Christmastime was approaching in Carrollton, Texas, and Nancy Howard’s husband, Frank, was putting up the Christmas lights.

The two-story brick house was the sort of house Frank and Nancy had dreamed about since the day they were married, twenty-eight years ago now, in Frank’s daddy’s church. The house where their three grown-up children always came back to for the holidays.

Nancy missed Ashley, Jay, and Brianna so much it was like part of her own body had gone missing. But the truth was that she also looked forward to her years as an empty nester. Frank was a hardworking man. At home he’d been a devoted father, with all the time in the world for their kids. Nancy loved and admired those qualities. But Frank’s work, the kids, and all of the hours that Nancy and Frank had spent with their church—that meant less alone time for them. Hard as it was to see her children leave home, Nancy looked for a silver lining and found one: In all of the months and years to come, she’d have more of Frank to herself.

At least, that’s what Nancy had thought.

The Howards had seen each other through some hard times. Ashley, their oldest, had barely survived her first days in the hospital. That had tested Frank and Nancy’s faith. So had Frank’s prostate cancer and Nancy’s fibromyalgia—a chronic condition that disturbed her sleep and her moods and made her muscles ache constantly. But in the end, those trials had only strengthened their bond.

Then, in 2009, Frank’s two-man accounting firm had taken on a new client.

At first, it had seemed like a windfall. The client was a defense contractor named Richard Raley—a man with significant interests in the Middle East.
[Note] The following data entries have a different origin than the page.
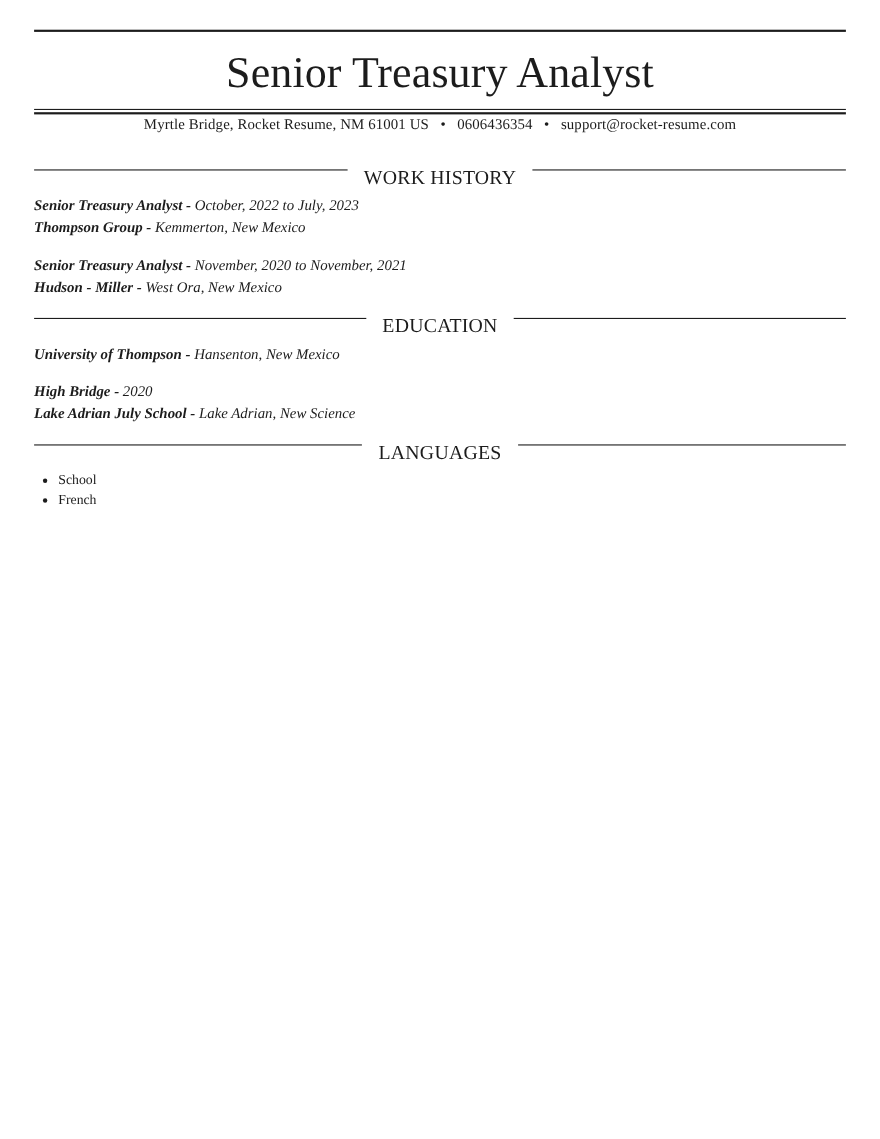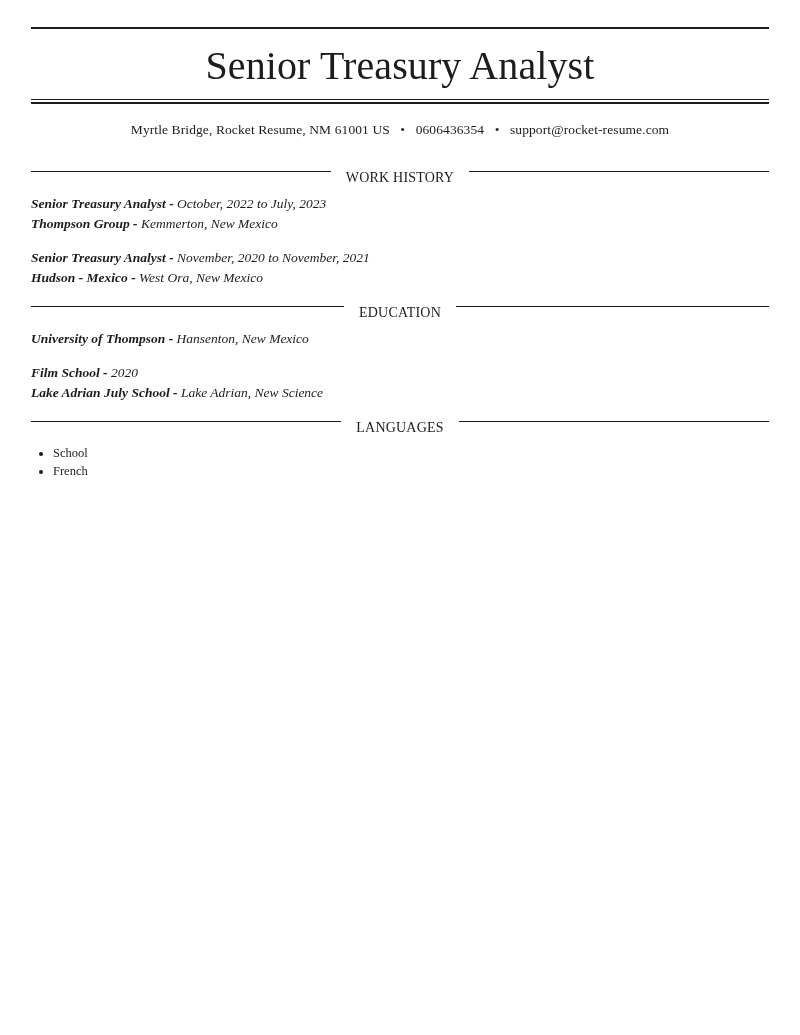--- a/index.html
+++ b/index.html
@@ -51,7 +51,6 @@
     .contact {
       text-align: center;
       font-size: 13.5px;
-      margin-top: 17px;
       line-height: 18px;
       letter-spacing: 0.1px;
     }

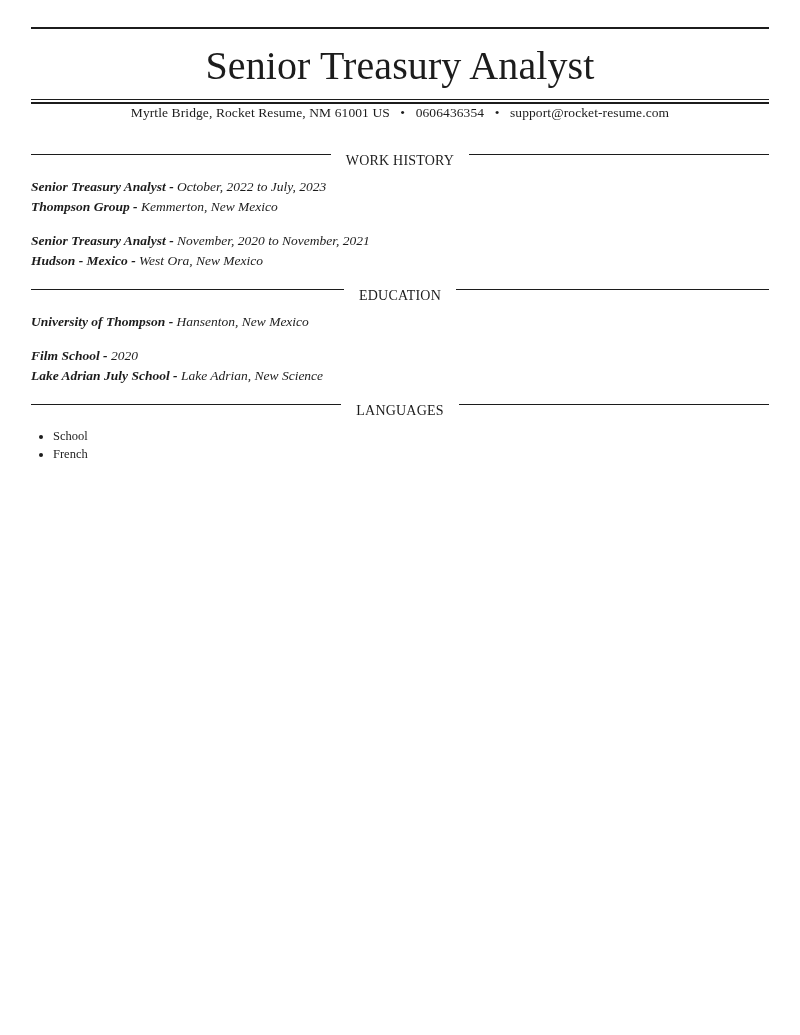--- a/index.html
+++ b/index.html
@@ -70,7 +70,7 @@
       background: #1c1c1c;
     }
     .section-heading .label {
-      font-size: 14px;
+      font-size: 18px;
       padding: 0 15px;
       line-height: 24px;
       letter-spacing: 0.2px;

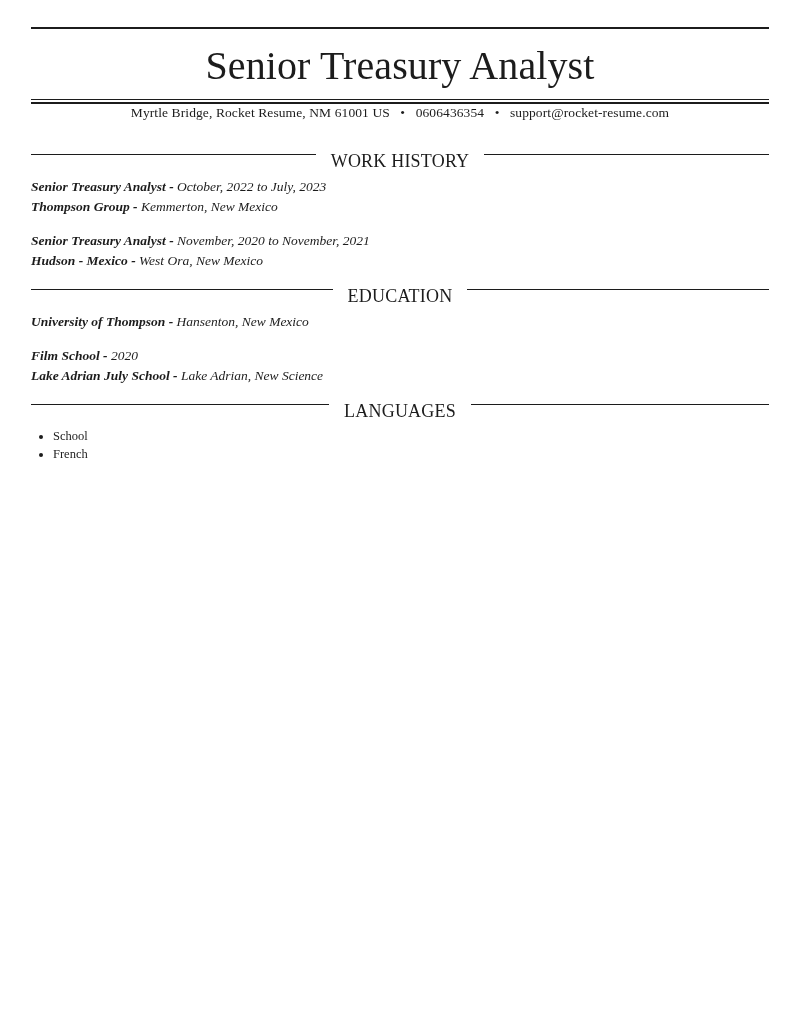--- a/index.html
+++ b/index.html
@@ -145,7 +145,7 @@
         <b>Senior Treasury Analyst</b><b> - </b><span>November, 2020 to November, 2021</span>
       </div>
       <div>
-        <b>Hudson - Mexico</b><b> - </b><span>West Ora, New Mexico</span>
+        <b>Hudson - Miller</b><b> - </b><span>West Ora, New Mexico</span>
       </div>
     </div>
   </section>

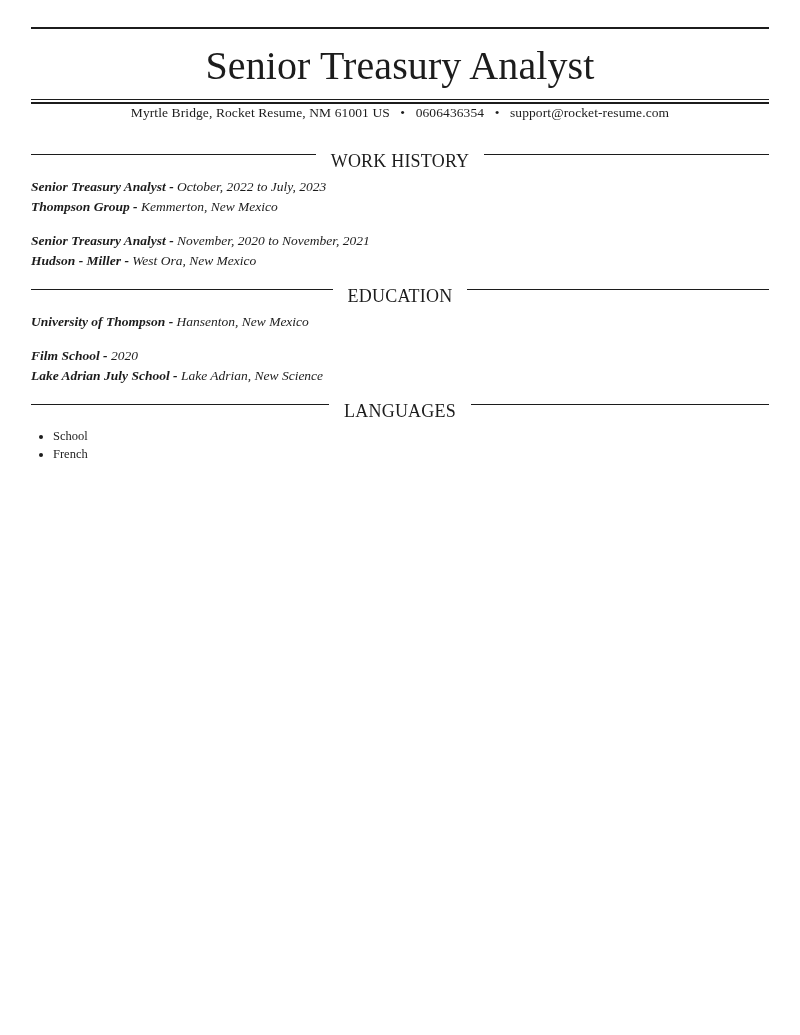--- a/index.html
+++ b/index.html
@@ -165,7 +165,7 @@
 
     <div class="entry">
       <div>
-        <b>Film School</b><b> - </b><span>2020</span>
+        <b>High Bridge</b><b> - </b><span>2020</span>
       </div>
       <div>
         <b>Lake Adrian July School</b><b> - </b><span>Lake Adrian, New Science</span>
What Raley did specifically was ship ice, military hardware, and other equipment to American troops in Iraq. What he’d engaged Frank to do, after the death of his previous accountant, was to help him manage tens of millions of dollars he’d made in Kuwait.

Officially, Frank was to be paid $10,000 a month to advise Raley’s firm on issues relating to investments and taxes.

Frank had his questions about the operation, and about Richard Raley, but he kept them to himself, and Raley ended up making Frank his chief financial officer.  

The job came with significant perks: new office space, the use of Raley’s own private jet. Frank bought himself a Lexus and began flying to the West Coast, Europe, and the Middle East on business. Left behind in Carrollton, Nancy felt lonely and abandoned. But what made it worse was that the Frank who came back from these trips seemed less and less like the man she had married.

Distant. Furtive. Angry.

For two years now, those were the words Nancy had tried to avoid when she thought of her husband.

For two years, those same words kept coming to mind.

Nancy blamed Richard Raley and the long hours that Frank had been putting in, ever since Raley had made him his CFO. Frank himself had told her that the job was wearing him out. But Nancy wondered if there was more to it than that. Something she couldn’t put her finger on. Something that was nagging at Frank and pulling him further and further away from their marriage.

Now she watched from the kitchen as Frank dug around in a big bin of old holiday decorations.

After a minute, he pulled out something that looked a lot like a strongbox.

Furtively, he carried the box out into the yard.

Outside, Frank darted behind a bush and dropped the strongbox into a small hole he’d dug there. In the time that it took Nancy to follow him into the yard, he’d made it back up the ladder.

“Frank? Frank?”

Jesus, Frank thought, what is it now?

“These are all wrong,” Nancy said, pointing at the Christmas lights he’d already strung up. “You’re going to do this side over.”

Looking down from the ladder, Frank smiled. But underneath he was seething. As far as he was concerned, Nancy nagged him and nagged him, always over the smallest details. But the big picture was completely beyond her. She simply couldn’t see how hard Frank had worked for their family. She couldn’t understand the sacrifices he’d made, all his traveling, his long hours. And when he got home, there she was—always nagging and egging him on.

Who cared if the Christmas lights were crooked?

Frank barely swallowed his fury.

“Well, if you say so!” he said as he adjusted the lights.